Fix appendOrMergeRPC inefficiency in message size recalculation #582

algorandskiy · 2024-10-01T21:49:57Z

Summary

As discussed in #581 there an inefficiency in appendOrMergeRPC in calling Size() more times than needed.

Fix

Instead of calling lastRPC.Size() that iterates over RPC.Publish, save the last known size and sum with a current message size and protobuf upper bound overhead.

Status and Evaluation

Benchmark results

[master●●] % go test ./ -run ^$ -bench BenchmarkAppendOrMergeRPC -benchmem -count=10 > old.txt
[pavel/append-or-merge●] % go test ./ -run ^$ -bench BenchmarkAppendOrMergeRPC -benchmem -count=10 > new.txt
[pavel/append-or-merge●] % benchstat old.txt new.txt
goos: darwin
goarch: arm64
pkg: github.com/libp2p/go-libp2p-pubsub
cpu: Apple M1 Pro
                          │   old.txt   │               new.txt               │
                          │   sec/op    │   sec/op     vs base                │
AppendOrMergeRPC/small-10   741.8n ± 0%   280.8n ± 0%  -62.15% (p=0.000 n=10)
AppendOrMergeRPC/large-10   36.88µ ± 0%   10.67µ ± 0%  -71.06% (p=0.000 n=10)
geomean                     5.231µ        1.731µ       -66.90%

                          │   old.txt    │                new.txt                │
                          │     B/op     │     B/op      vs base                 │
AppendOrMergeRPC/small-10     368.0 ± 0%     368.0 ± 0%       ~ (p=1.000 n=10) ¹
AppendOrMergeRPC/large-10   18.54Ki ± 0%   18.54Ki ± 0%       ~ (p=1.000 n=10) ¹
geomean                     2.581Ki        2.581Ki       +0.00%
¹ all samples are equal

                          │  old.txt   │               new.txt               │
                          │ allocs/op  │ allocs/op   vs base                 │
AppendOrMergeRPC/small-10   7.000 ± 0%   7.000 ± 0%       ~ (p=1.000 n=10) ¹
AppendOrMergeRPC/large-10   216.0 ± 0%   216.0 ± 0%       ~ (p=1.000 n=10) ¹
geomean                     38.88        38.88       +0.00%
¹ all samples are equal

gossipsub.go

MarcoPolo · 2024-10-01T22:00:18Z

Generally looks good. Make sure to run the Fuzz tests as well. A benchmark might also be helpful here.

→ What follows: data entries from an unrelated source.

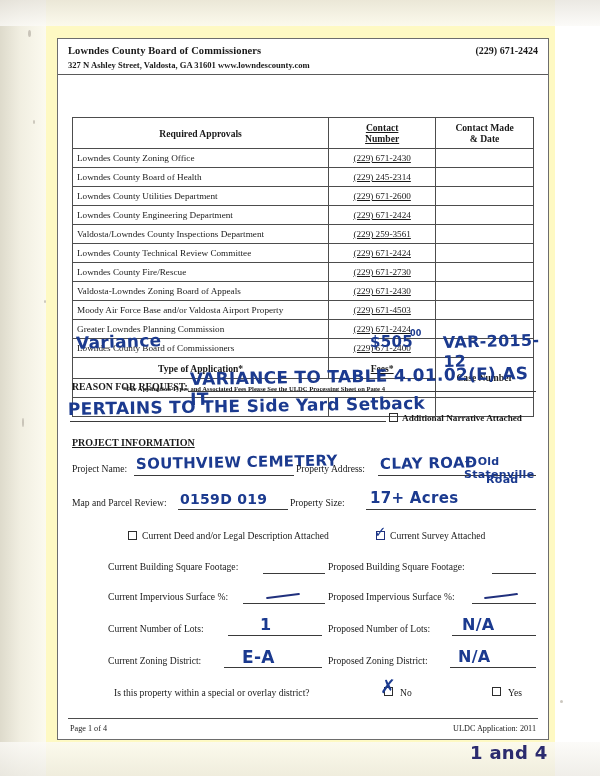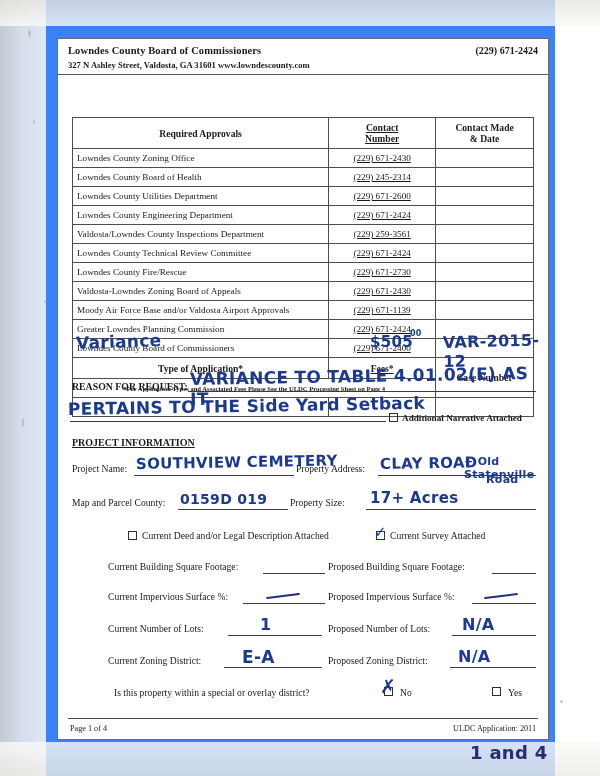"Lowndes County Board of Commissioners" .page { background: #3b82f6 -> #fef9c3 }
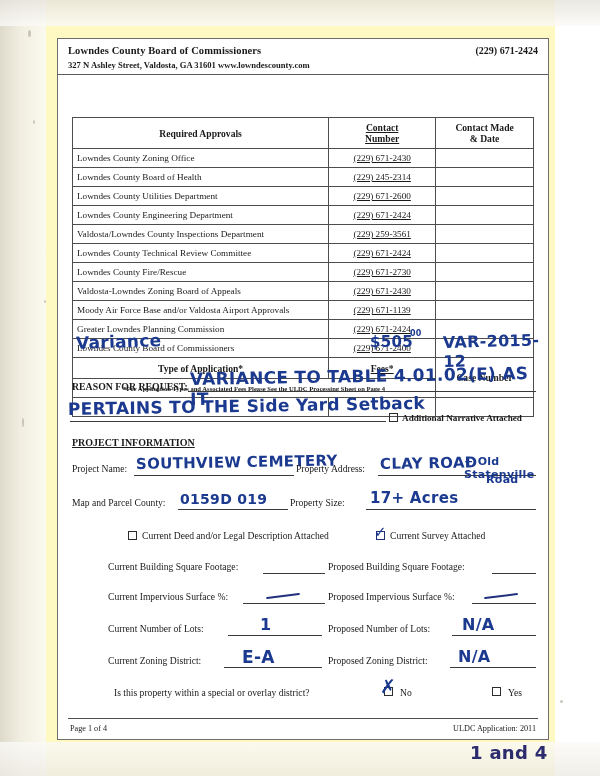"Moody Air Force Base and/or" td { text: Approvals -> Property }
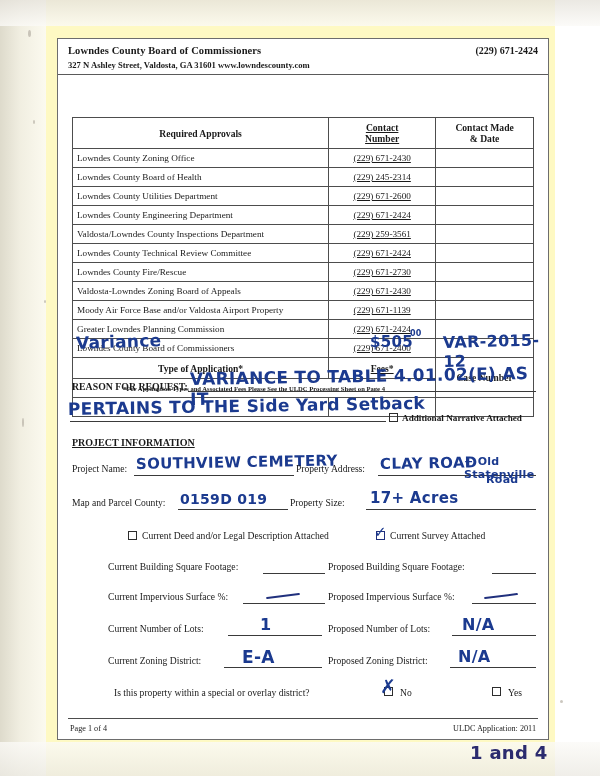"(229) 671-1139" td.col-num { text: 671-1139 -> 671-4503 }
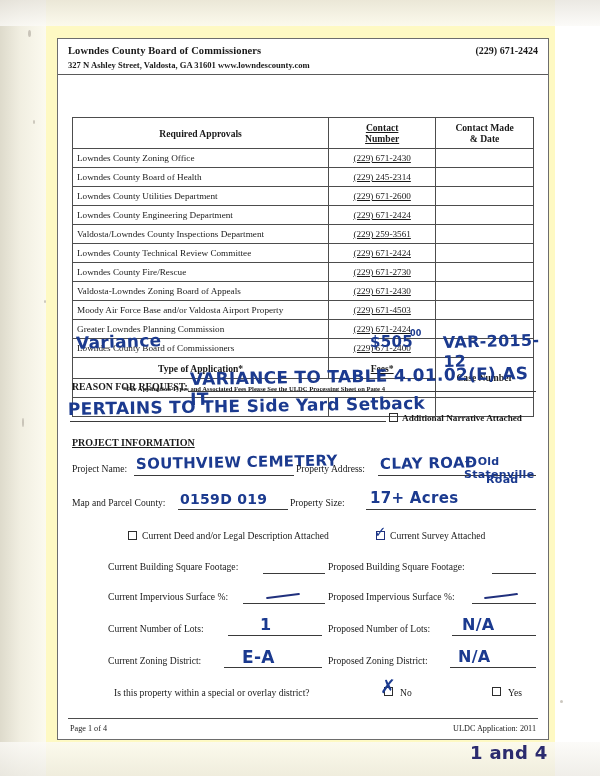"Map and Parcel County:" div.sec { text: County -> Review }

algorandskiy · 2025-05-20T21:15:56Z

~~The Fuzz looks working too well and finds broken input even on master branch (rerunning makes it pass tho)~~
~~The same story is on my feature branch so I can't tell if it is a new or pre-existing issue.~~
UPD: looks like OOM issue on my machine.

I explained where "1+" comes from (it is a field key size from pb generator) and added a benchmark.

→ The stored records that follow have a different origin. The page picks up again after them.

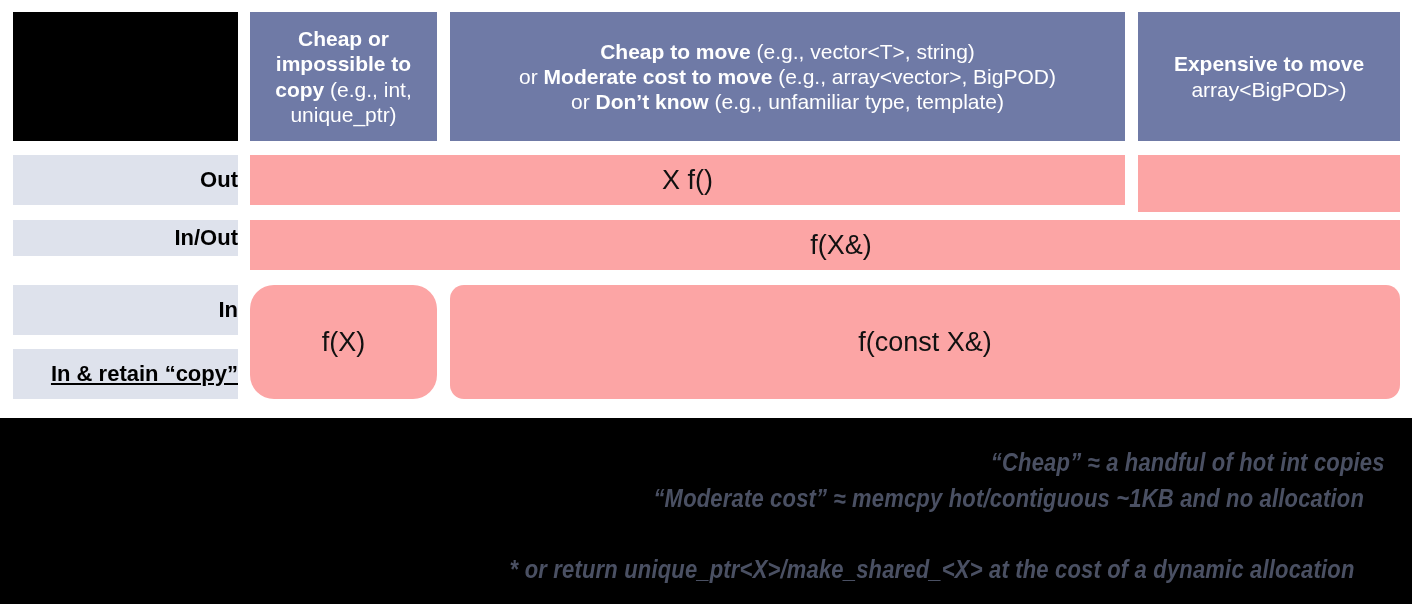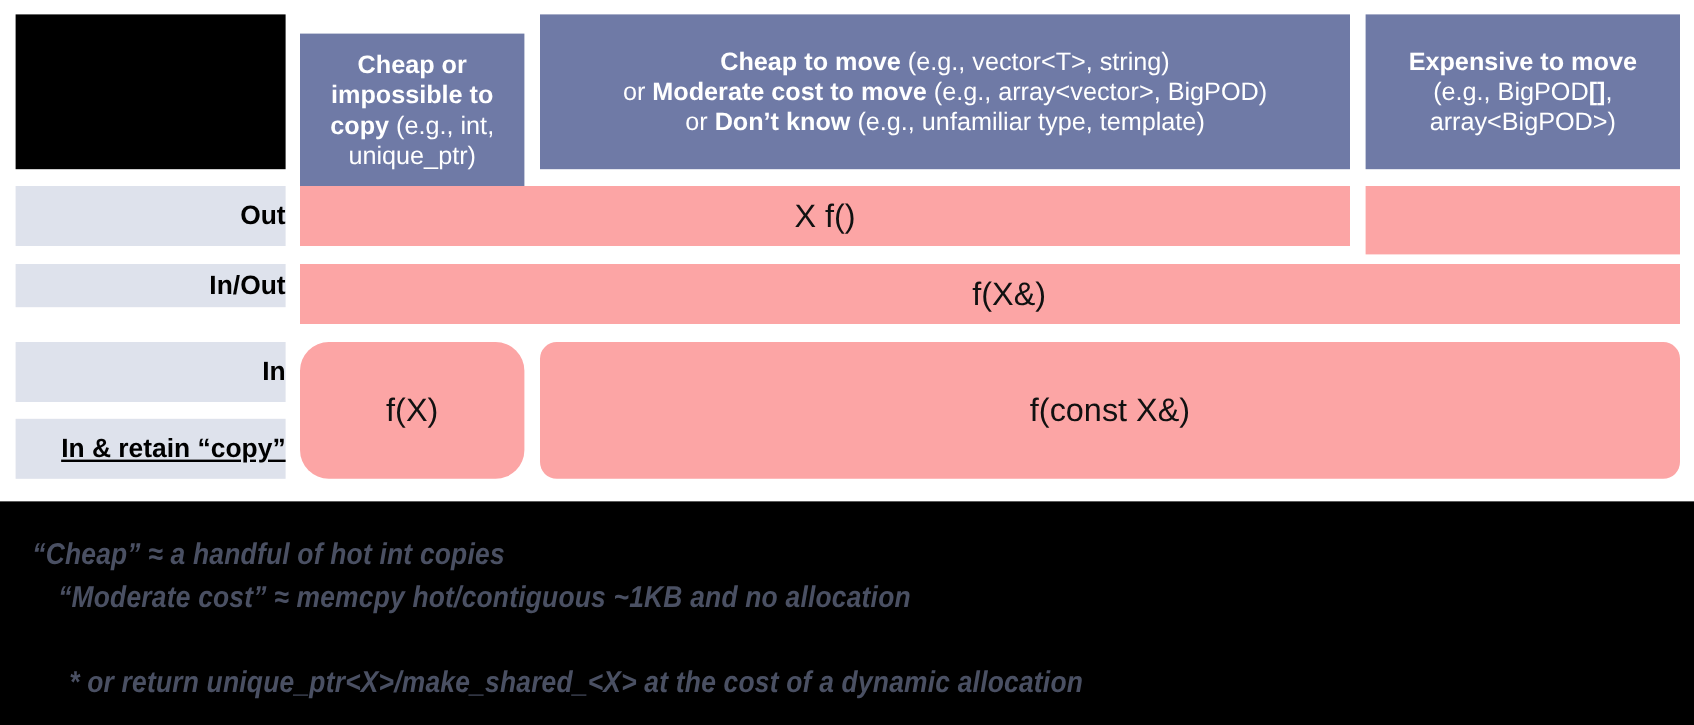"Cheap or impossible to copy" div.cell { top: 28px -> 12px }
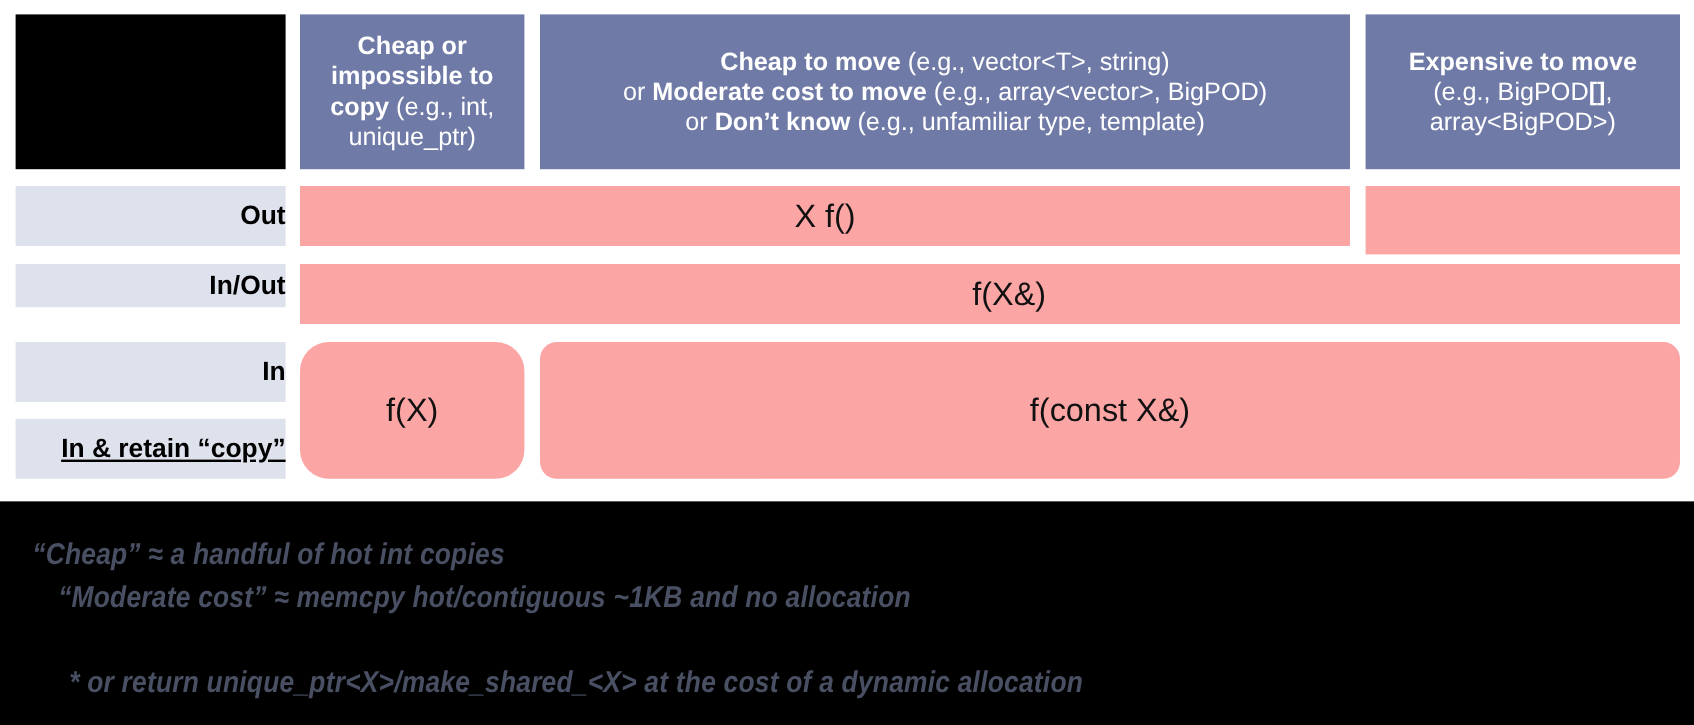"(e.g., BigPOD[]," div { html: <div> <span>(e.g., BigPOD</span><span>[]</span><span>,</span> </div> -> none }
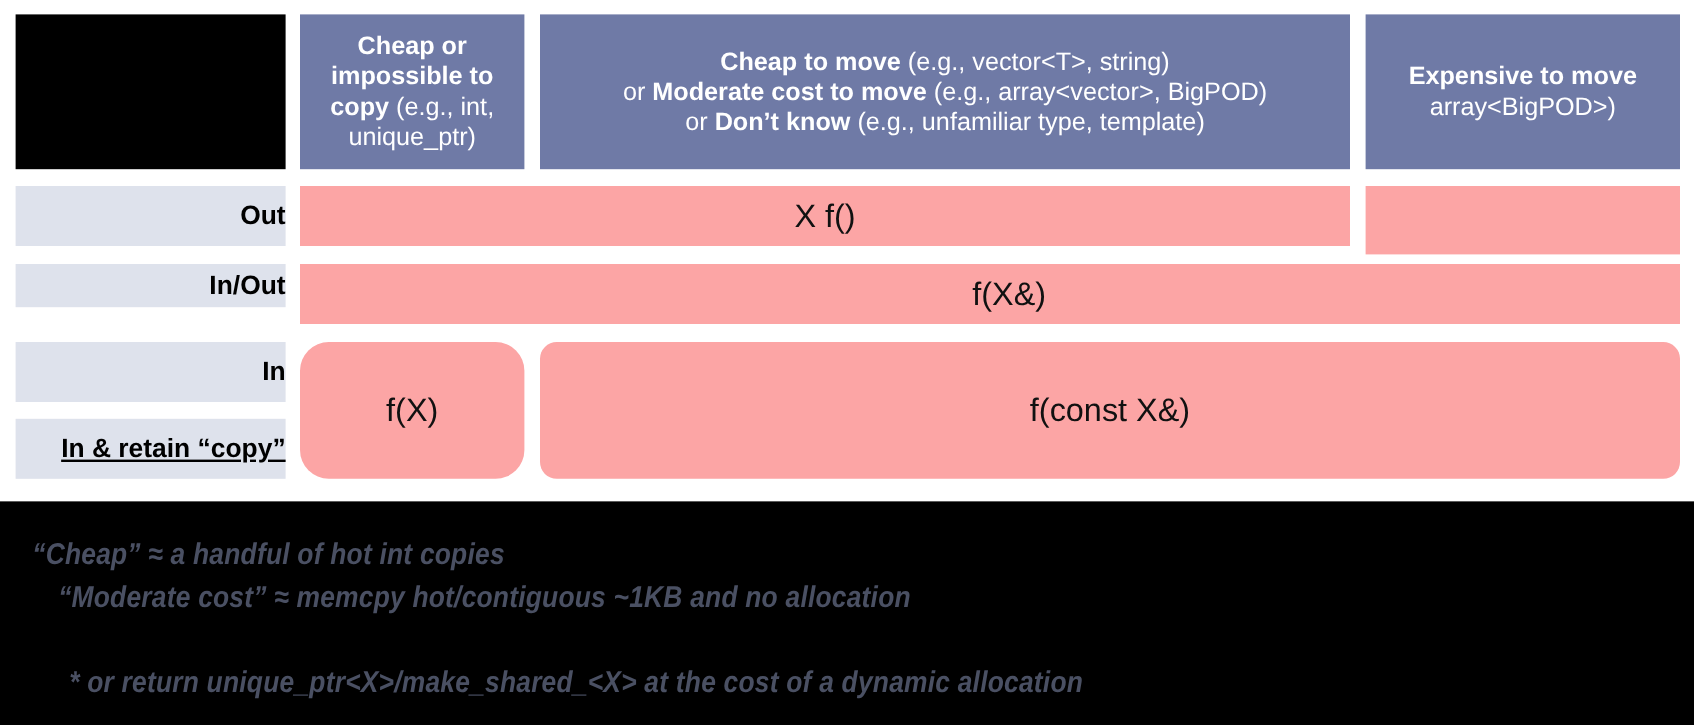"“Cheap” ≈ a handful of" #footer-area { align-items: flex-start -> flex-end }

algorandskiy · 2025-05-21T14:49:23Z

@MarcoPolo could you retrigger the testing job, TestMessageBatchPublish timeout and it never happened on my local machines.

algorandskiy · 2025-05-22T14:09:39Z

Okay, it is

=== RUN   TestMessageBatchPublish
2025/05/22 00:14:32 failed to sufficiently increase receive buffer size (was: 1024 kiB, wanted: 7168 kiB, got: 2048 kiB). See https://github.com/quic-go/quic-go/wiki/UDP-Buffer-Sizes for details.
panic: test timed out after 10m0s
	running tests:
		TestMessageBatchPublish (10m0s)

MarcoPolo · 2025-05-22T17:51:53Z

A couple of things to respond to:

Thanks for the bump here. I've been working on a refactor of this code as well, and I think we can combine our efforts. I'll push a PR soon, could I ask you to review it?
The fuzz failure is concerning. I can't seem to reproduce, can you reach out via email so we can discuss details here?
I'll debug the test timeout a bit. Our current testing strategy is pretty flaky in this repo, so it might just be that. We can solve it by migrating to synctest + simulated networks: feat(simconn): Simulated Networks go-libp2p#3262

algorandskiy · 2025-05-22T20:11:03Z

could I ask you to review it?

Absolutely!

can you reach out via email so we can discuss details here?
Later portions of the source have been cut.